Although this seemed like another routine bust at a grow house tucked away in the Sierra Nevada foothills, Sgt. Mike Charman soon believed he was chasing something bigger and orchestrated with links to international financing. A California real estate investor might be providing a front for a multinational drug cartel, Charman thought.

That assumption would help Mariposa County win $660,000 in federal funds to help pay for the investigation.

There was just one problem. The sheriff’s office might have been pursuing the wrong people.
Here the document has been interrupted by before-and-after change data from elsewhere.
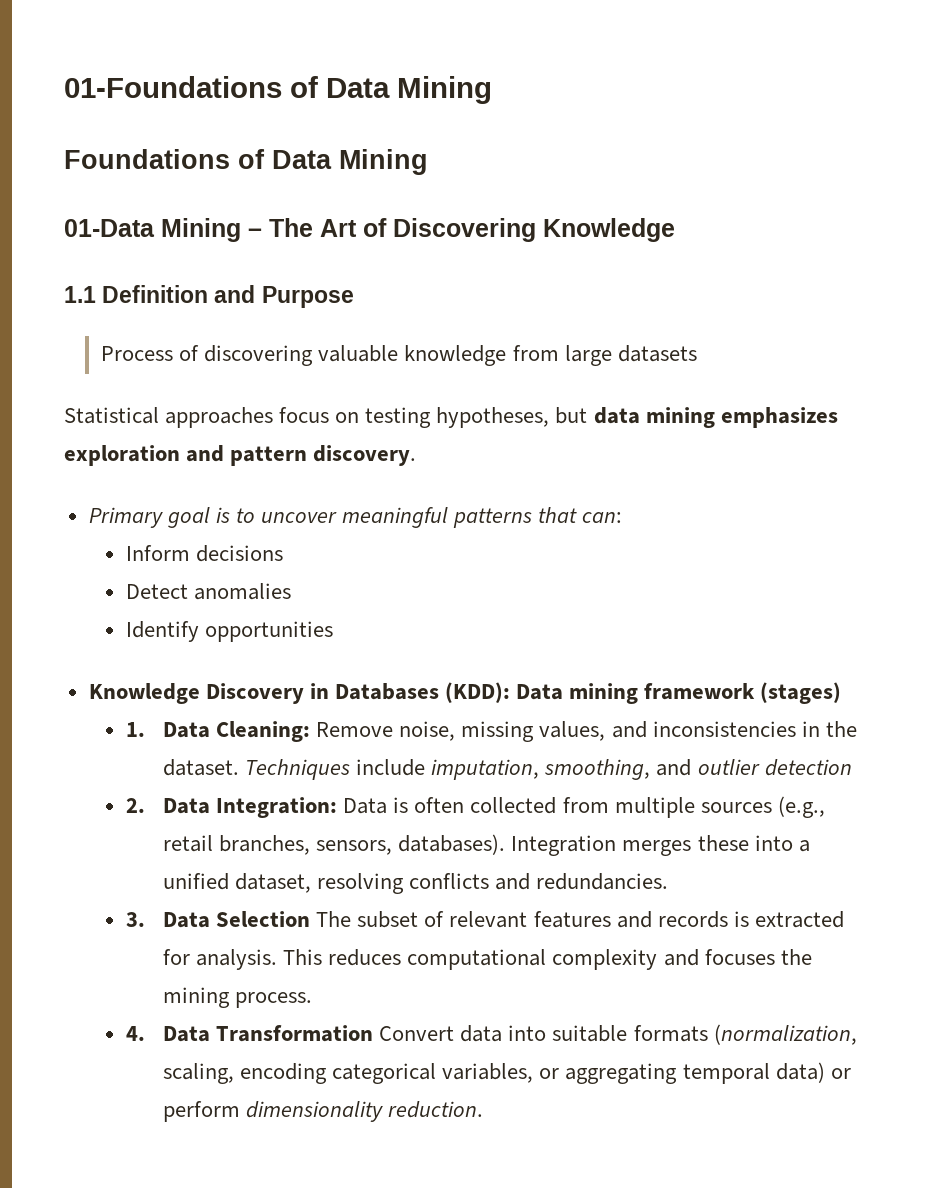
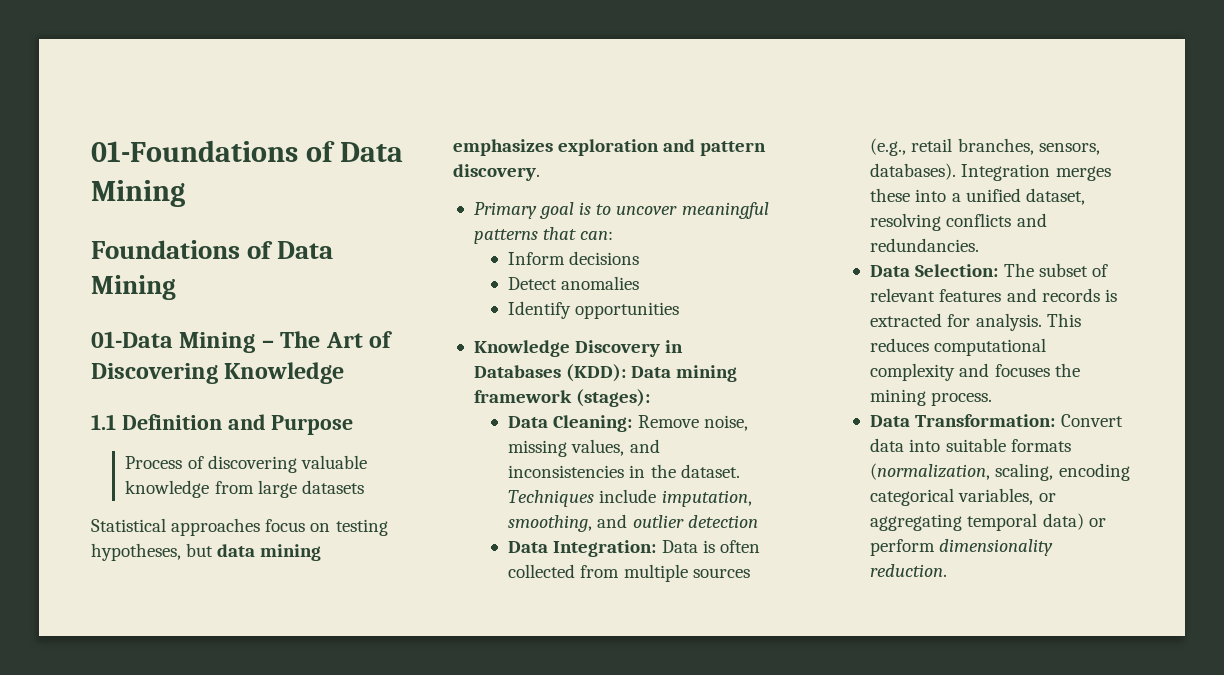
- Knowledge Discovery in Databases (KDD): Data mining framework (stages)
- 1. Data Cleaning: Remove noise, missing values, and inconsistencies in the dataset.
+ Knowledge Discovery in Databases (KDD): Data mining framework (stages):
+ Data Cleaning: Remove noise, missing values, and inconsistencies in the dataset.
- 2. Data Integration: Data is often collected from multiple sources (e.g., retail branches, sensors, databases).
+ Data Integration: Data is often collected from multiple sources (e.g., retail branches, sensors, databases).
- 3. Data Selection The subset of relevant features and records is extracted for analysis.
+ Data Selection: The subset of relevant features and records is extracted for analysis.
- 4. Data Transformation Convert data into suitable formats (normalization, scaling, encoding categorical variables, or aggregating temporal data) or perform dimensionality reduction.
+ Data Transformation: Convert data into suitable formats (normalization, scaling, encoding categorical variables, or aggregating temporal data) or perform dimensionality reduction.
While a new and legal marijuana marketplace has boomed in the five years since California voters legalized recreational cannabis, that huge cultural and governmental shift has done little to put a dent in the illicit marijuana trade, according to local, state and federal records. After a slight decline, seizures and arrests have soared in Mariposa County and across the state.

Charman’s yearslong pursuit provides a dramatic example of how California has created parallel worlds of cannabis — one open, legal and celebrated, the other illegal, still operating in the shadows and draining resources from local law enforcement.

A Sacramento Bee review of Mariposa County’s investigation into the alleged real estate-backed “cartel” provides a lens into a system unable to keep up with illegal growing operations, even as legal grows and cannabis shops flourish in many parts of the state. Investigators find themselves out of their element to tackle the complex operations.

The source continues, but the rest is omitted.